B. Growing up in the South, wanting to be a short-story writer, I at first fell in love with Flannery O’Connor and adored all her works. And also Truman Capote. When I was in high school and later in college the writer who captivated me was John Irving. All writers have to find their own voice at some point, but those were writers who also really influenced me. You fall in love with that storyteller.

Q. On that note, what’s your favorite book of your own that you’ve written?

P. My favorite is “Second Glance.” It deals with a period of history that very few people know about when America was in the business of racial hygiene before Hitler. It had some of the best research I’ve ever done — I got to spend time ghost-hunting, which was a blast. It also was a technically complex book to put together, and I felt like I succeeded.

B. For me it would be “Wish You Well.” I interviewed my own mother [for the novel]. What I found interesting about that was she was recalling events from 50 years ago in really explicit detail. I asked her, “How do you remember all this stuff?” And she said, “Well, when you grow up like that you never forget.” I thought that was very profound.

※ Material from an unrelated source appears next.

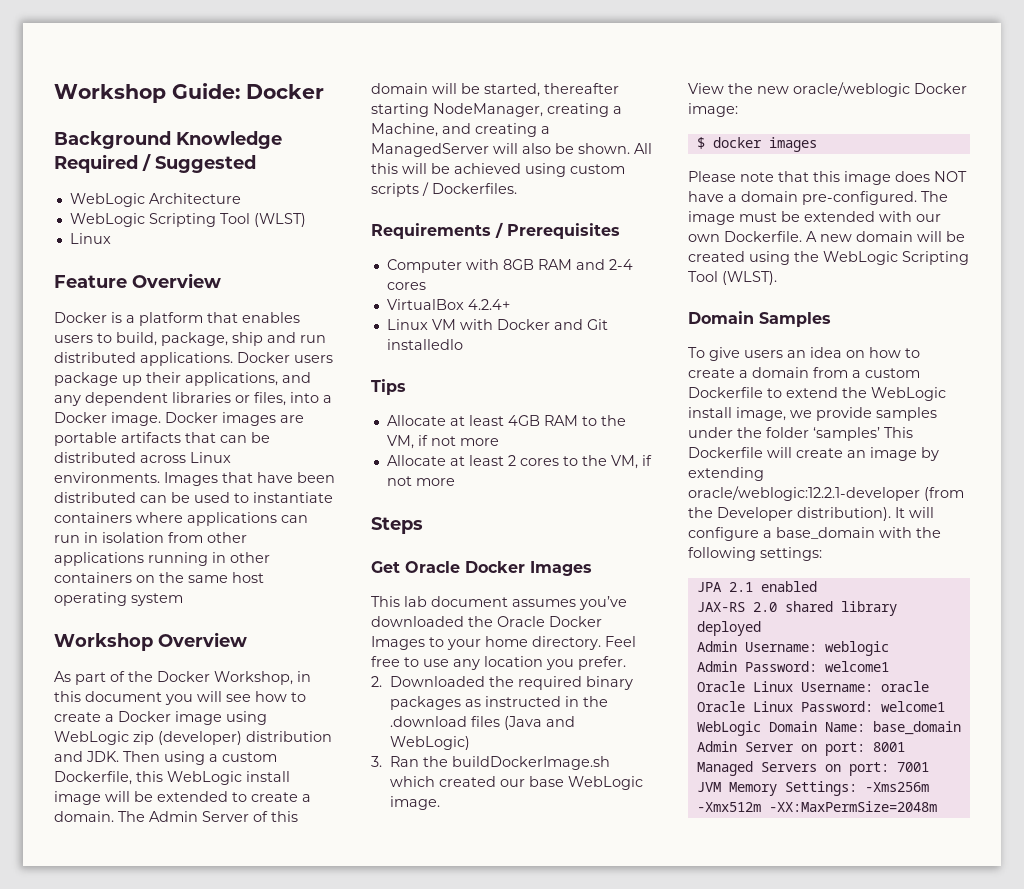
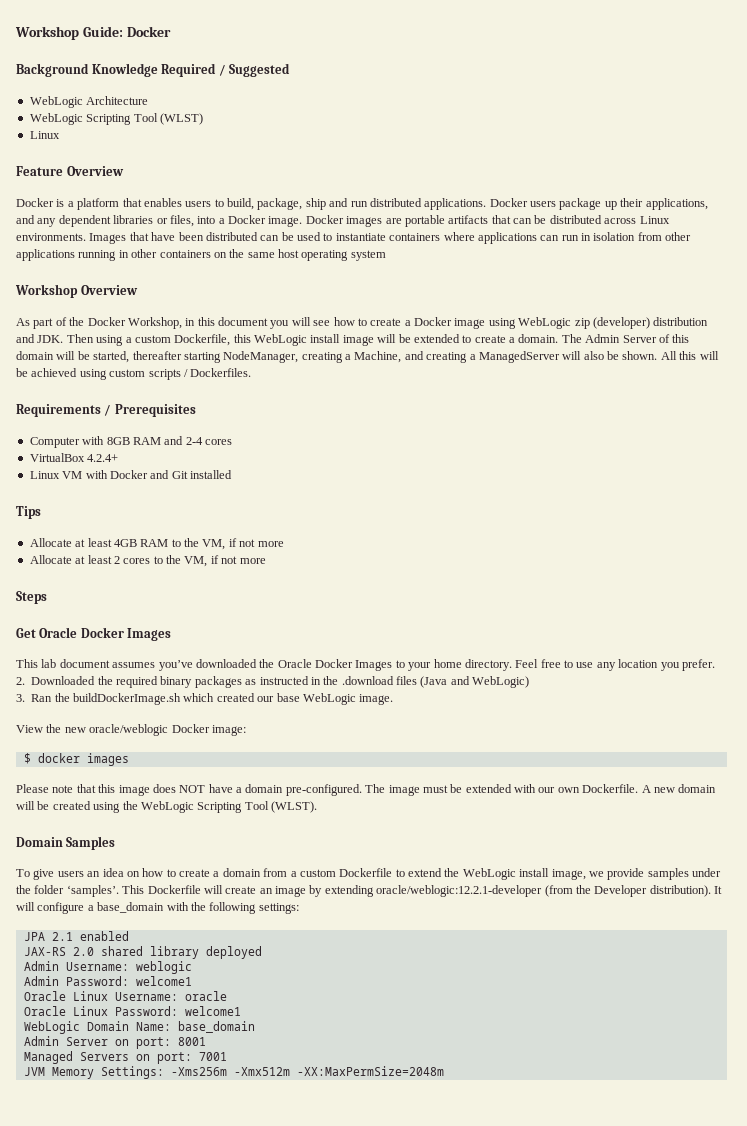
- Linux VM with Docker and Git installedlo
+ Linux VM with Docker and Git installed
- To give users an idea on how to create a domain from a custom Dockerfile to extend the WebLogic install image, we provide samples under the folder ‘samples’ This Dockerfile will create an image by extending oracle/weblogic:12.2.1-developer (from the Developer distribution).
+ To give users an idea on how to create a domain from a custom Dockerfile to extend the WebLogic install image, we provide samples under the folder ‘samples’. This Dockerfile will create an image by extending oracle/weblogic:12.2.1-developer (from the Developer distribution).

Q. So lately there’s been a huge media frenzy about the development of e-books and self-publishing. How do you feel that your industry is going to evolve in the next few years?

P. It’s going to change a lot. And it will change by the time you finish this interview. Here’s what I will tell you: the book is not dead. Reports of its death have been greatly exaggerated. There will always be people who want a physical hardcover copy. I think people in America will probably be willing to pay a small premium to be able to have a multitude of formats that they can switch between. I think when publishing stops thinking about their bottom line and starts thinking about the consumer, we’re going to start to see that evolution. Of course no one ever listens to me because I’m just a writer.

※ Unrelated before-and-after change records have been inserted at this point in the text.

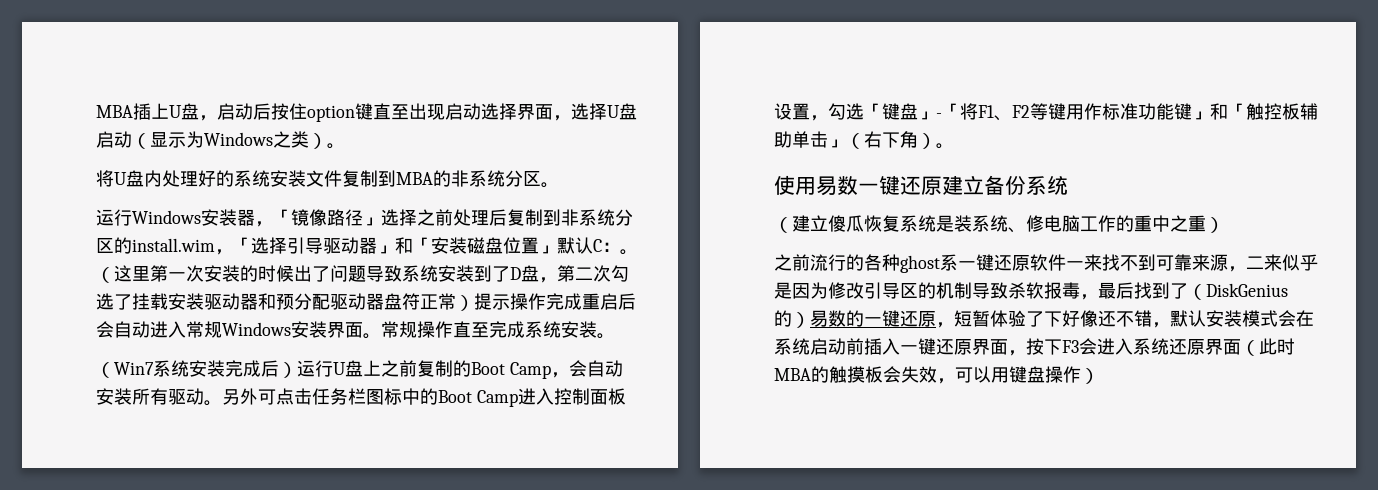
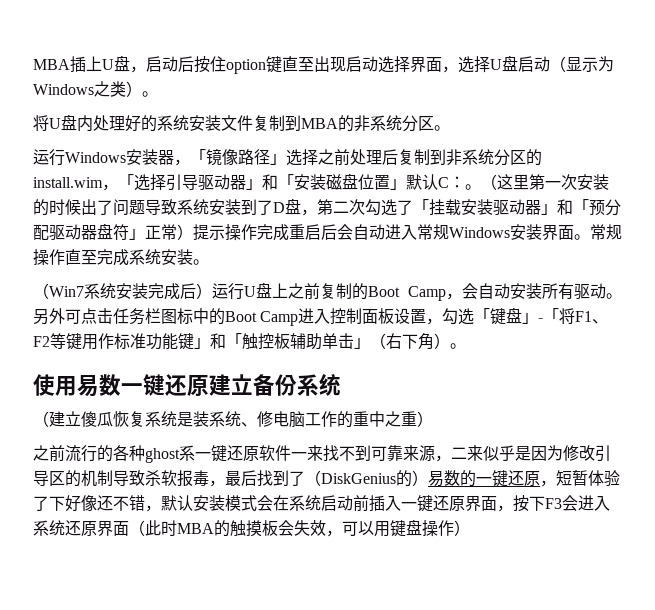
- （这里第一次安装的时候出了问题导致系统安装到了D盘，第二次勾选了挂载安装驱动器和预分配驱动器盘符正常）提示操作完成重启后会自动进入常规Windows安装界面。
+ （这里第一次安装的时候出了问题导致系统安装到了D盘，第二次勾选了「挂载安装驱动器」和「预分配驱动器盘符」正常）提示操作完成重启后会自动进入常规Windows安装界面。

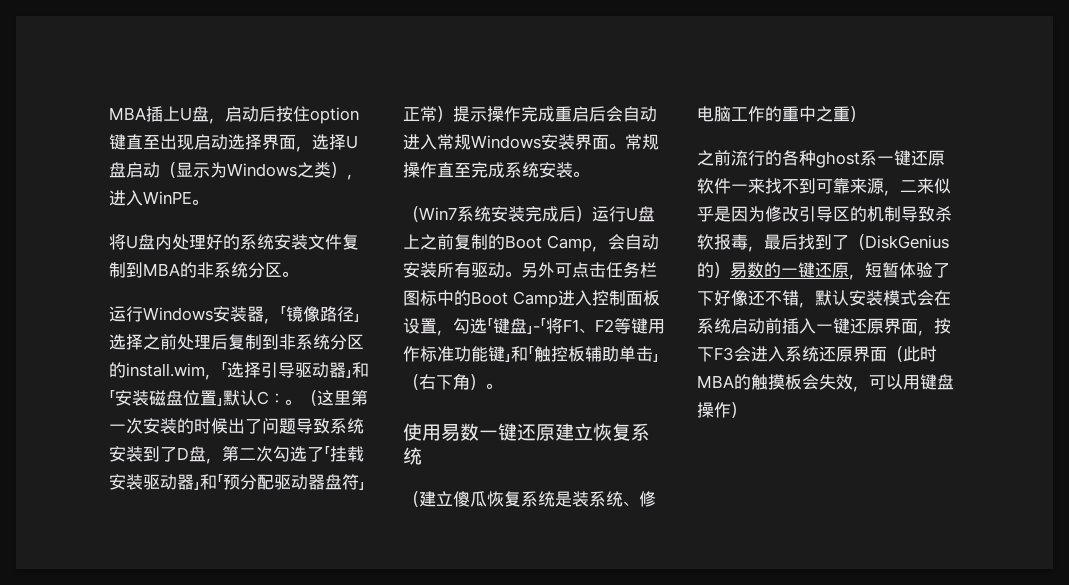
- MBA插上U盘，启动后按住option键直至出现启动选择界面，选择U盘启动（显示为Windows之类）。
+ MBA插上U盘，启动后按住option键直至出现启动选择界面，选择U盘启动（显示为Windows之类），进入WinPE。
- 使用易数一键还原建立备份系统
+ 使用易数一键还原建立恢复系统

B. I think what people need to understand on the consumer side is that just because you can download a book doesn’t mean that it should be free. Writers have gone through a turbulent time the last couple of years where you have lots of people reviewing not your book, but the price of the book. People have to keep in mind that the content is king, and that’s what valuable about it. I give the analogy of the movie industry. When you want to see the next blockbuster with Leonardo [DiCaprio], and the movie price is 10 bucks, offer them five. See what they say. You’re paying for Leonardo the same way you’re paying for Jodi Picoult! She shouldn’t be free.

Q. Do you foresee your popularity or sales changing because of the way the industry is changing?

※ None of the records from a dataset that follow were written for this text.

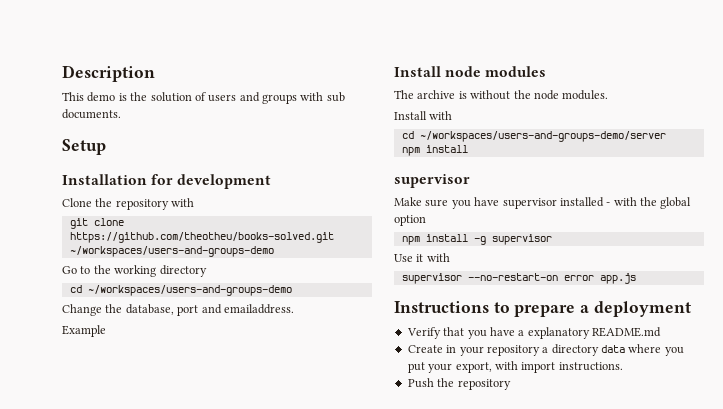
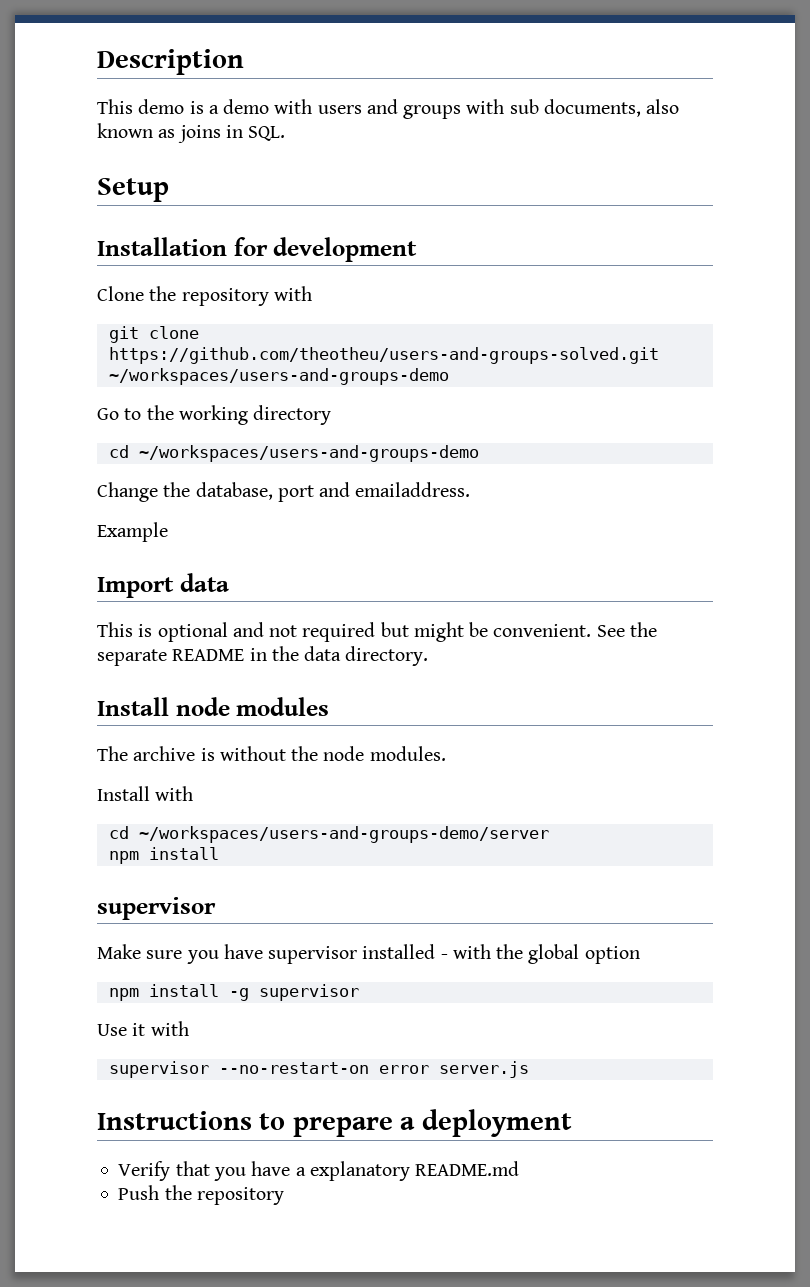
- This demo is the solution of users and groups with sub documents.
+ This demo is a demo with users and groups with sub documents, also known as joins in SQL.
- git clone https://github.com/theotheu/books-solved.git ~/workspaces/users-and-groups-demo
+ git clone https://github.com/theotheu/users-and-groups-solved.git ~/workspaces/users-and-groups-demo
+ Import data
+ This is optional and not required but might be convenient. See the separate README in the data directory.
- supervisor --no-restart-on error app.js
+ supervisor --no-restart-on error server.js
- Create in your repository a directory data where you put your export, with import instructions.

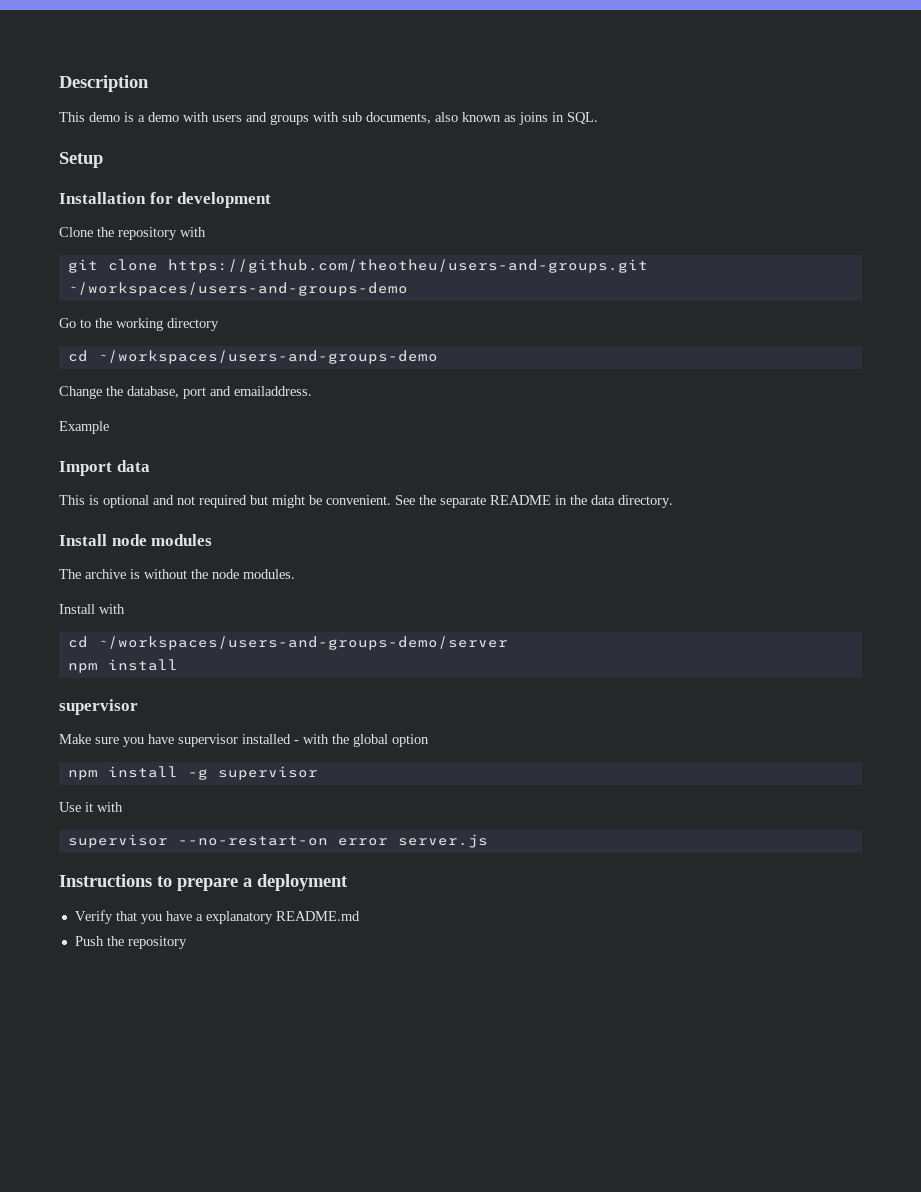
- git clone https://github.com/theotheu/users-and-groups-solved.git ~/workspaces/users-and-groups-demo
+ git clone https://github.com/theotheu/users-and-groups.git ~/workspaces/users-and-groups-demo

P. My last book for the first time had a higher percentage of e-sales than print book sales. But the overall number of sales increased from my previous hardcover. So, no.

B. Steve Jobs has done a great service to the publishing industry. iPads make an excellent e-reader. All of a sudden you have people who have this iPad who are used to downloading music, downloading movies, and they say, “What’s this e-book thing? You can download books with this? Oh! Just click a button and I’ve got a book. So I think that helped a lot.